Just watch this and you will see what I mean…
The time to make pledges is now!
Pledges? That's like me saying ' I'll hold my breath 'till the Climate changes'= BS
Well, thanks Captain Obvious!
He'll win some and lose some in the Senate given the numbers are precisely 1.
China and US should make a wager for % of coal electricity plants shut down.
Something specific needs to come out of this.
Implementation will likely be difficult, uneven, and strongly or even violently contested, but this might well mark a turning point. The turning point being that denialism is no longer a rational option for the holders (individual and corporate) of wealth and private power. Change will have to come – so they may as well control it, and use it as an astonishing opportunity for even further accumulation of capital/wealth/power. They can rightly discern that leaving a response too long, may be so calamitous that it poses a threat to their dominance, or even to the operation of neoliberal capitalism itself – which can't be permitted. It could therefore be, that the response to climate change deepens existing inequities and misery.
" “time is short”
No TIME has run out and the world should have moved in the 90s ( a conservative timeline ) to cap the obsession with oil and everything that is produced from it including plastics but most economies were geared to plunder everything that moved including people that amassed huge wealth despite finite resources.
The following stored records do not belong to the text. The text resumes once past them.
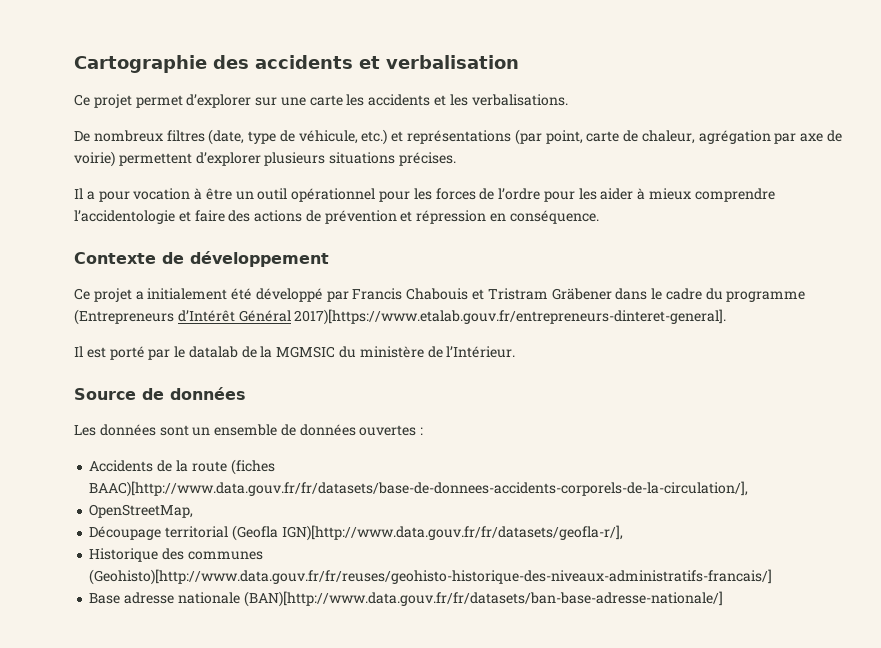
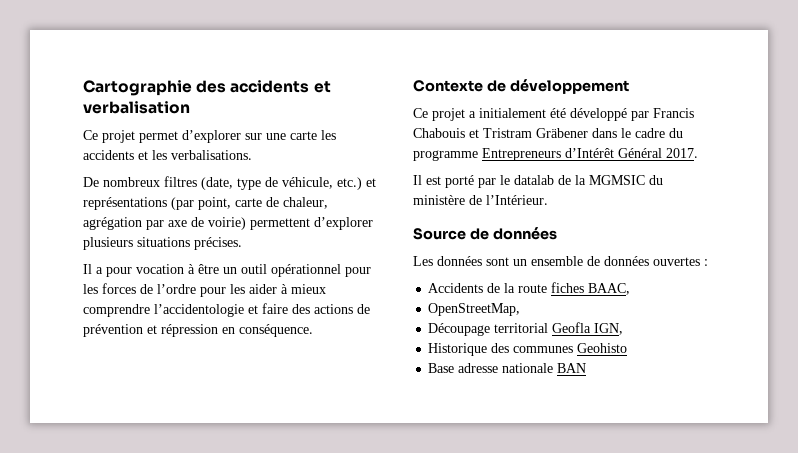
- Ce projet a initialement été développé par Francis Chabouis et Tristram Gräbener dans le cadre du programme (Entrepreneurs d’Intérêt Général 2017)[https://www.etalab.gouv.fr/entrepreneurs-dinteret-general].
+ Ce projet a initialement été développé par Francis Chabouis et Tristram Gräbener dans le cadre du programme Entrepreneurs d’Intérêt Général 2017.
- Accidents de la route (fiches BAAC)[http://www.data.gouv.fr/fr/datasets/base-de-donnees-accidents-corporels-de-la-circulation/],
+ Accidents de la route fiches BAAC,
- Découpage territorial (Geofla IGN)[http://www.data.gouv.fr/fr/datasets/geofla-r/],
+ Découpage territorial Geofla IGN,
- Historique des communes (Geohisto)[http://www.data.gouv.fr/fr/reuses/geohisto-historique-des-niveaux-administratifs-francais/]
+ Historique des communes Geohisto
- Base adresse nationale (BAN)[http://www.data.gouv.fr/fr/datasets/ban-base-adresse-nationale/]
+ Base adresse nationale BAN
It is just political expediency that is driving this utter rubbish we are getting from Biden and why does he and other rich economies not act severely with Bolsonaro and Brazil ( and others ) and its determination to destroy the last remaining rainforest on earth.
The Americans have always been forthright in interfering in other countries affairs when capitalism has been under threat despite that country voting to move in another direction or invading to secure the fossil fuels from Kuwait , Iraq and its obsession with the Saudis to provide oil that has been so vital to American interests that it needs a change in strategy to save the planet and its last remaining resources which would be an admirable move on behalf of the evil empire that with that incredible power it wields could just for once do the right thing for all of those billionaires who will stop being so rich when there is nothing left to harness their wealth from.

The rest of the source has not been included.